May it please the Court,—
I ask leave to present John S. Rock, Esq., a Counsellor at Law of the Supreme Court of Massachusetts, and now move that he be admitted as a Counsellor of this Court.
The Chief Justice bowed, and said:—
“Let him come forward and take the oath.”
The oath was then administered by Mr. Middleton, Clerk of the Court. At the same time, on motion of Mr. Sumner, Francis V. Balch, Esq., of Boston, his private secretary, was also admitted.
This incident, marking a stage in the battle for Equal Rights, was extensively noticed at home and abroad. It occurred on the day after the final passage in the House of Representatives of the Constitutional Amendment abolishing Slavery, and the correspondent of the Boston Journal remarked the association of the two events.
“The Slave Power, which received its constitutional death-blow yesterday in Congress, writhes this morning on account of the admission of a colored lawyer, John S. Rock, of Boston, as a member of the bar of the Supreme Court of the United States.… The rage depicted in the countenances of some of the old Hunkers present at this invasion of their citadel beggars description.”
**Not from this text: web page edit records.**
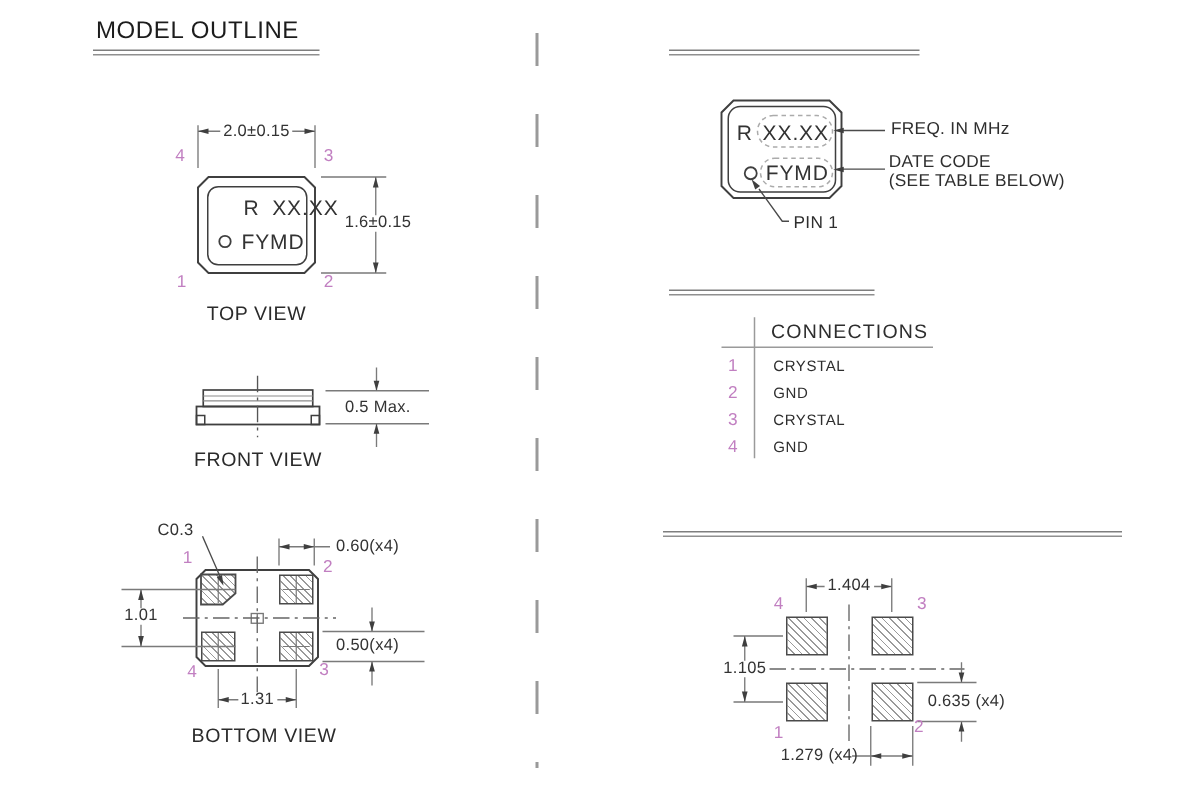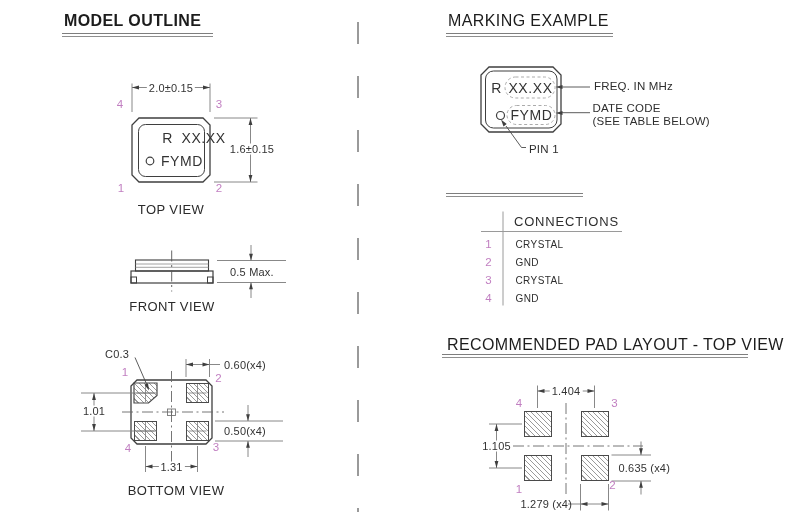--- a/index.html
+++ b/index.html
@@ -154,21 +154,21 @@
         <polygon points="496.5,424 494.6,431 498.4,431"></polygon>
         <polygon points="496.5,468 494.6,461 498.4,461"></polygon>
         <polygon points="641,455 639.1,448.3 642.9,448.3"></polygon>
         <polygon points="641,481 639.1,487.7 642.9,487.7"></polygon>
         <polygon points="580.5,504 587.5,502.1 587.5,505.9"></polygon>
         <polygon points="608.5,504 601.5,502.1 601.5,505.9"></polygon>
       </g>
     </g>
   </svg>
 
-  <span class="t heading" style="left:64px;top:13px;font-weight:bold;">MODEL OUTLINE</span>
+  <span class="t heading" style="left:64px;top:13px;">MODEL OUTLINE</span>
   <div class="dul" style="left:62px;top:32.5px;width:151px;"></div>
 
   <span class="t dim c" style="left:171px;top:87.5px;">2.0±0.15</span>
   <span class="t pin c" style="left: 120px; top: 104.5px; color: rgb(193, 127, 193);">4</span>
   <span class="t pin c" style="left: 219px; top: 104.5px; color: rgb(193, 127, 193);">3</span>
   <span class="t pin c" style="left: 121px; top: 188.5px; color: rgb(193, 127, 193);">1</span>
   <span class="t pin c" style="left: 219px; top: 188.5px; color: rgb(193, 127, 193);">2</span>
   <span class="t mark c" style="left:172px;top:137.5px;padding-left:44px;">R XX.XX</span>
   <span class="t mark c" style="left:182px;top:161px;">FYMD</span>
   <span class="t dim c" style="left:252px;top:149px;">1.6±0.15</span>
@@ -181,21 +181,20 @@
   <span class="t pin c" style="left: 125px; top: 373px; color: rgb(193, 127, 193);">1</span>
   <span class="t pin c" style="left: 218.5px; top: 378.5px; color: rgb(193, 127, 193);">2</span>
   <span class="t pin c" style="left: 128px; top: 448.5px; color: rgb(193, 127, 193);">4</span>
   <span class="t pin c" style="left: 216px; top: 448px; color: rgb(193, 127, 193);">3</span>
   <span class="t dim dimnobg vc" style="left:222px;top:364.5px;">0.60(x4)</span>
   <span class="t dim c" style="left:94px;top:410.5px;">1.01</span>
   <span class="t dim c" style="left:245px;top:431px;">0.50(x4)</span>
   <span class="t dim c" style="left:171.5px;top:466.5px;">1.31</span>
   <span class="t label c" style="left:176px;top:490px;">BOTTOM VIEW</span>
 
-  <span class="t heading" style="left:448px;top:13px;">MARKING EXAMPLE</span>
   <div class="dul" style="left:446px;top:32.5px;width:167px;"></div>
   <span class="t mark c" style="left:496.5px;top:87.5px;">R</span>
   <span class="t mark c" style="left:530.5px;top:87.5px;">XX.XX</span>
   <span class="t mark c" style="left:531.5px;top:115px;">FYMD</span>
   <span class="t callout vc" style="left:594px;top:87px;">FREQ. IN MHz</span>
   <span class="t callout vc" style="left:592.5px;top:108.5px;">DATE CODE</span>
   <span class="t callout vc" style="left:592.5px;top:122px;">(SEE TABLE BELOW)</span>
   <span class="t callout vc" style="left:529px;top:150px;">PIN 1</span>
 
   <div class="dul" style="left:446px;top:192.5px;width:137px;"></div>
@@ -203,21 +202,20 @@
 
   <span class="t pin c" style="left: 488.5px; top: 244.5px; color: rgb(193, 127, 193);">1</span>
   <span class="t tbl vc" style="left:515.5px;top:244.5px;">CRYSTAL</span>
   <span class="t pin c" style="left: 488.5px; top: 262.5px; color: rgb(193, 127, 193);">2</span>
   <span class="t tbl vc" style="left:515.5px;top:262.5px;">GND</span>
   <span class="t pin c" style="left: 488.5px; top: 280.5px; color: rgb(193, 127, 193);">3</span>
   <span class="t tbl vc" style="left:515.5px;top:280.5px;">CRYSTAL</span>
   <span class="t pin c" style="left: 488.5px; top: 298.5px; color: rgb(193, 127, 193);">4</span>
   <span class="t tbl vc" style="left:515.5px;top:298.5px;">GND</span>
 
-  <span class="t heading" style="left:447px;top:337px;">RECOMMENDED PAD LAYOUT - TOP VIEW</span>
   <div class="dul" style="left:442px;top:353.5px;width:306px;"></div>
   <span class="t dim c" style="left:566px;top:391px;">1.404</span>
   <span class="t pin c" style="left: 519px; top: 404px; color: rgb(193, 127, 193);">4</span>
   <span class="t pin c" style="left: 614.5px; top: 404px; color: rgb(193, 127, 193);">3</span>
   <span class="t pin c" style="left: 519px; top: 489.5px; color: rgb(193, 127, 193);">1</span>
   <span class="t pin c" style="left: 612.5px; top: 486px; color: rgb(193, 127, 193);">2</span>
   <span class="t dim c" style="left:496.5px;top:446px;">1.105</span>
   <span class="t dim dimnobg vc" style="left:616.5px;top:468px;">0.635 (x4)</span>
   <span class="t dim dimnobg vc" style="left:518.5px;top:504px;">1.279 (x4)</span>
The correspondent of the New York Tribune announced the event as “The Dred Scott Decision buried in the Supreme Court,” and then broke forth enthusiastically:—
“O augustly simple funeral cortège! O dead, wrapped in the cerements that the divine hand of Revolution folds its victims with, augustly exciting in your stormy birth, transcendently mischievous in your little life!—Senator Charles Sumner and Negro Lawyer John S. Rock the pall-bearers,—the room of the Supreme Court of the United States the Potter’s Field,—the corpse the Dred Scott decision!